- REQUIRED WORK
Establish how many lines below contain the string "environment". Respond with that number alone.

- Data entries
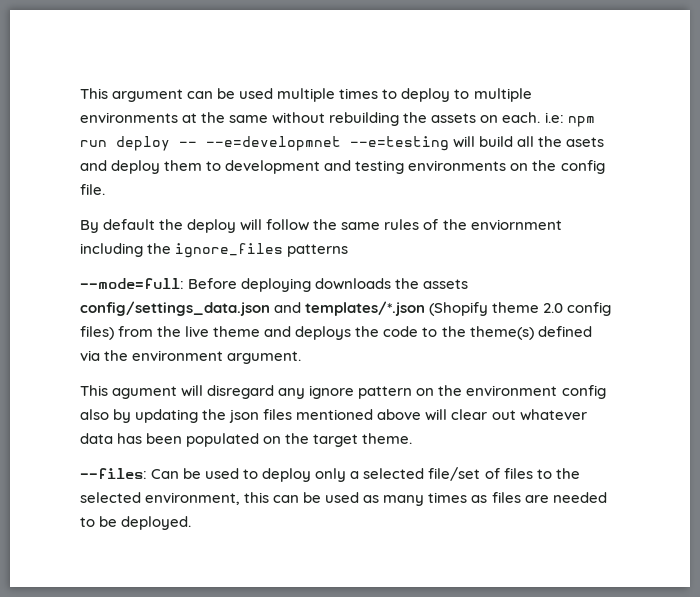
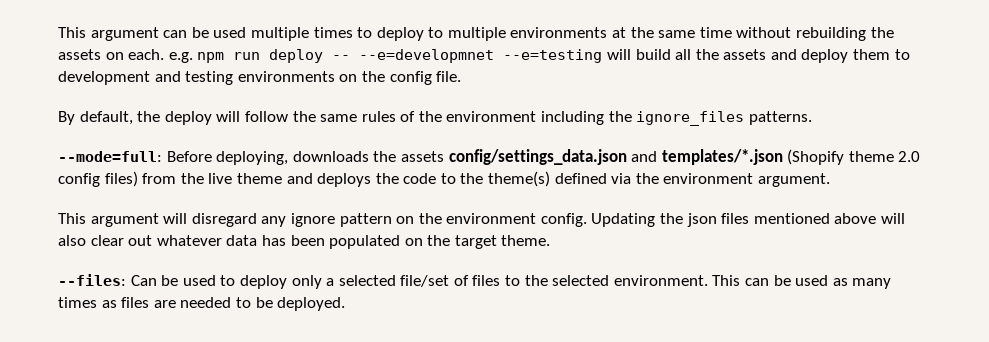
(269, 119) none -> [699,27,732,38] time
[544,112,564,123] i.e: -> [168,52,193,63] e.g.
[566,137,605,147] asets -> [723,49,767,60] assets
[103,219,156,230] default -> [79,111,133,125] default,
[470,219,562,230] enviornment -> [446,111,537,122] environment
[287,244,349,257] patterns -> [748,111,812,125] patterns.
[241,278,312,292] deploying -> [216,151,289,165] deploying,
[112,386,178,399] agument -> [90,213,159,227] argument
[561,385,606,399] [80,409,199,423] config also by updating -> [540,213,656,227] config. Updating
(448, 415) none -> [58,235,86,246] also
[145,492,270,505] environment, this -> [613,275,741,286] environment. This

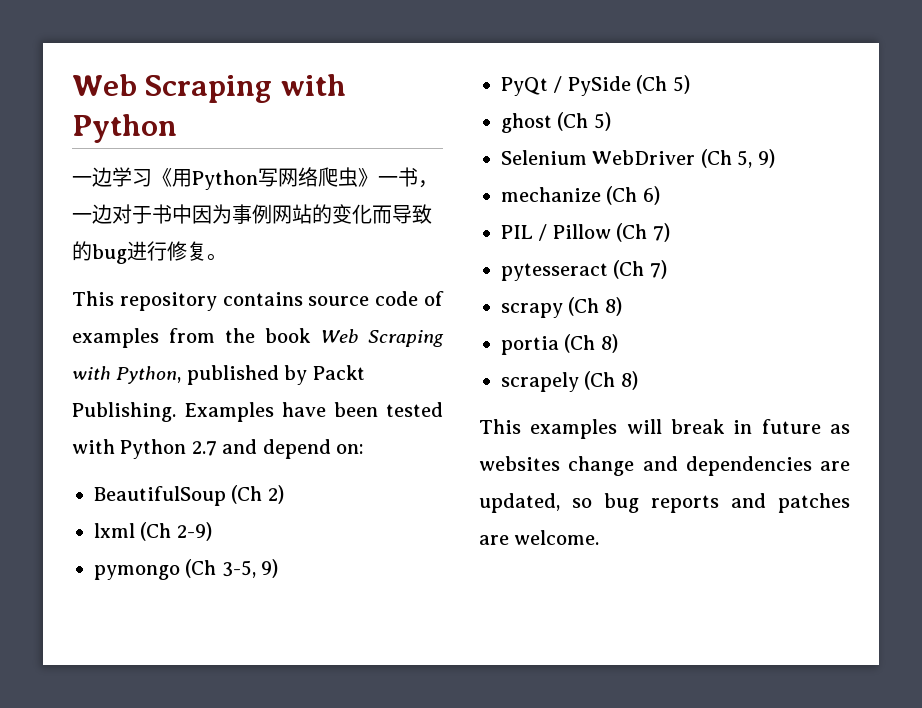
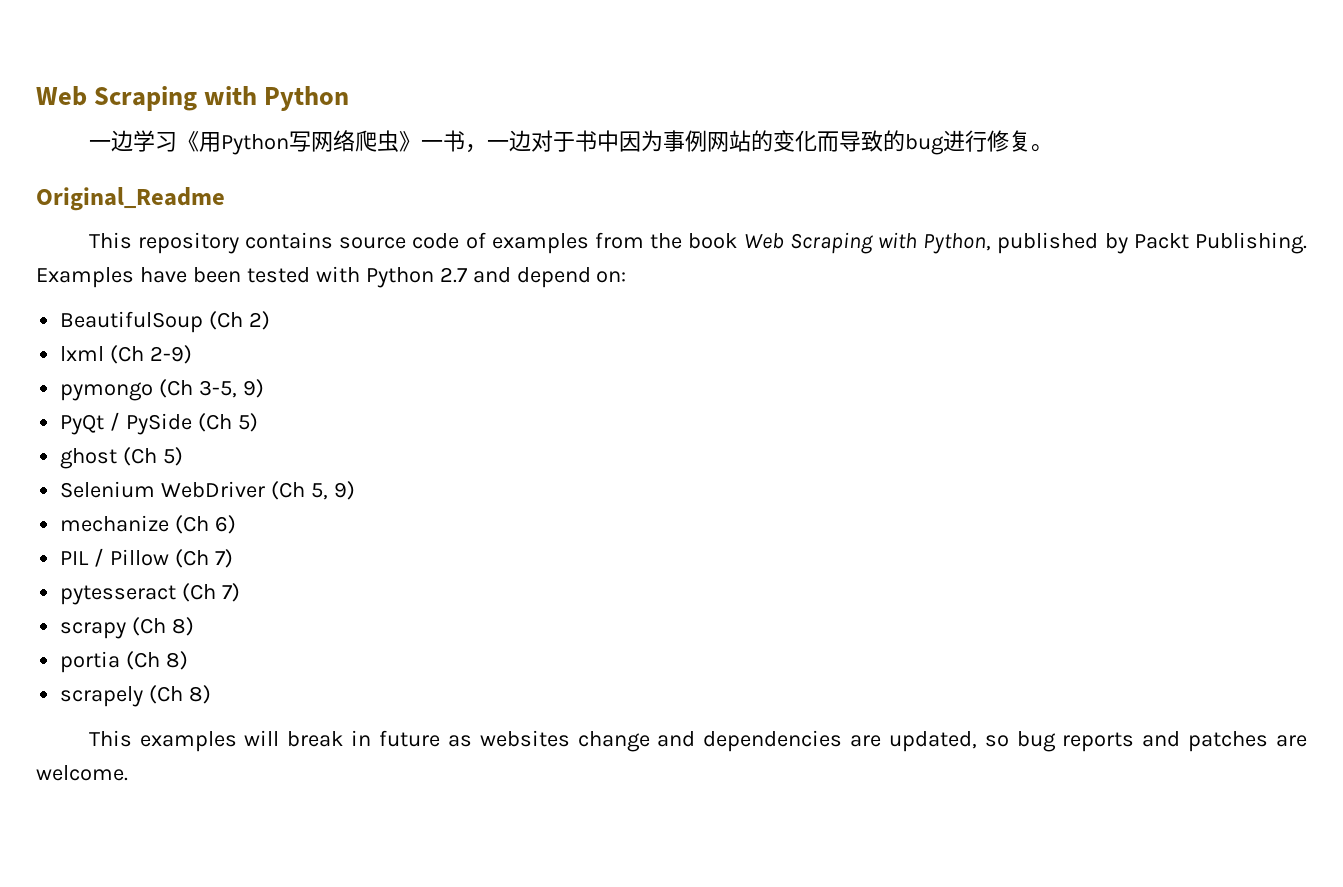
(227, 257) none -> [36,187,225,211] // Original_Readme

...

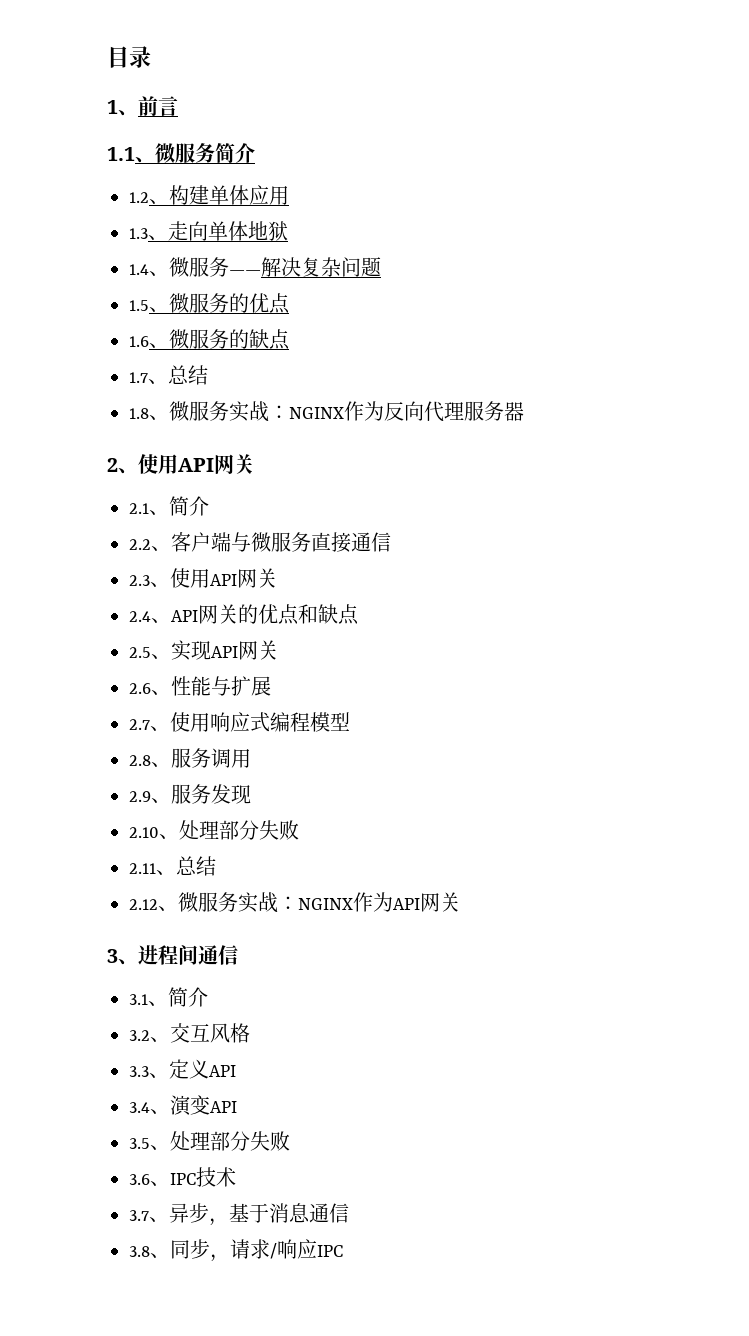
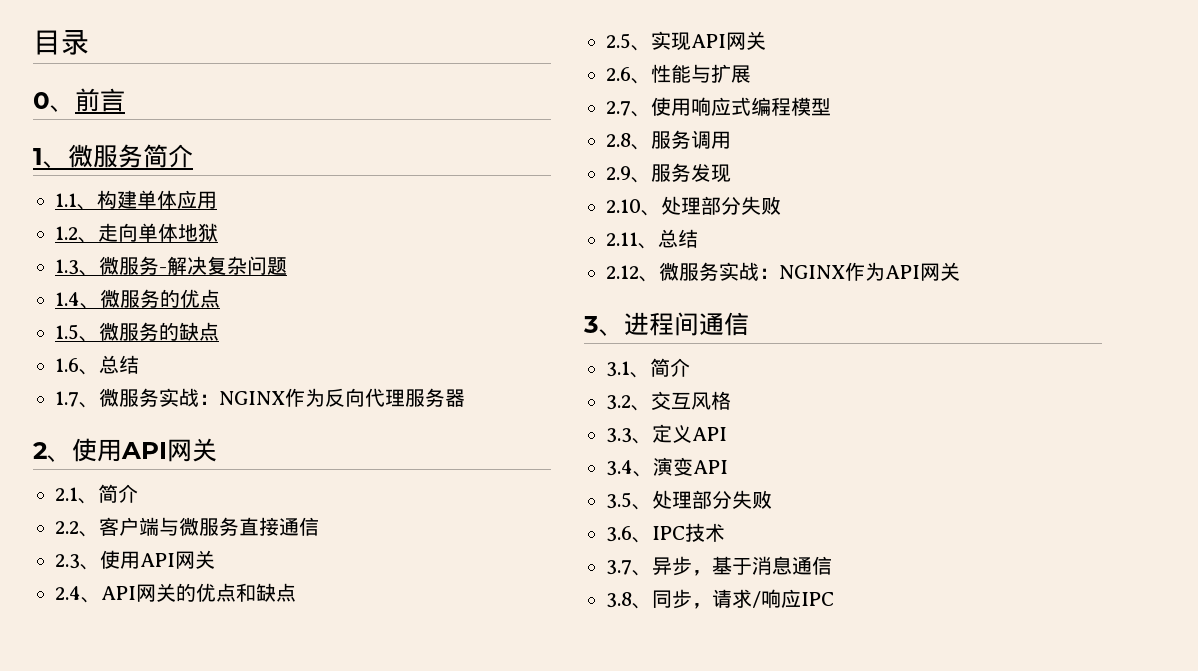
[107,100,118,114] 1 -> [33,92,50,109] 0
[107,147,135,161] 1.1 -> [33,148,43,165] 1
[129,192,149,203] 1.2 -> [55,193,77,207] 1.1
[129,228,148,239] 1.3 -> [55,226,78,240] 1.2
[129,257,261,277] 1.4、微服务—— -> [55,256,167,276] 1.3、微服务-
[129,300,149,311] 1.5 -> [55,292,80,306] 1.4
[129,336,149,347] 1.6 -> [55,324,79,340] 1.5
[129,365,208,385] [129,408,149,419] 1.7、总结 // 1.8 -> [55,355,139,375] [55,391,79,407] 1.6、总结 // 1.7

- SOLUTION BELOW
2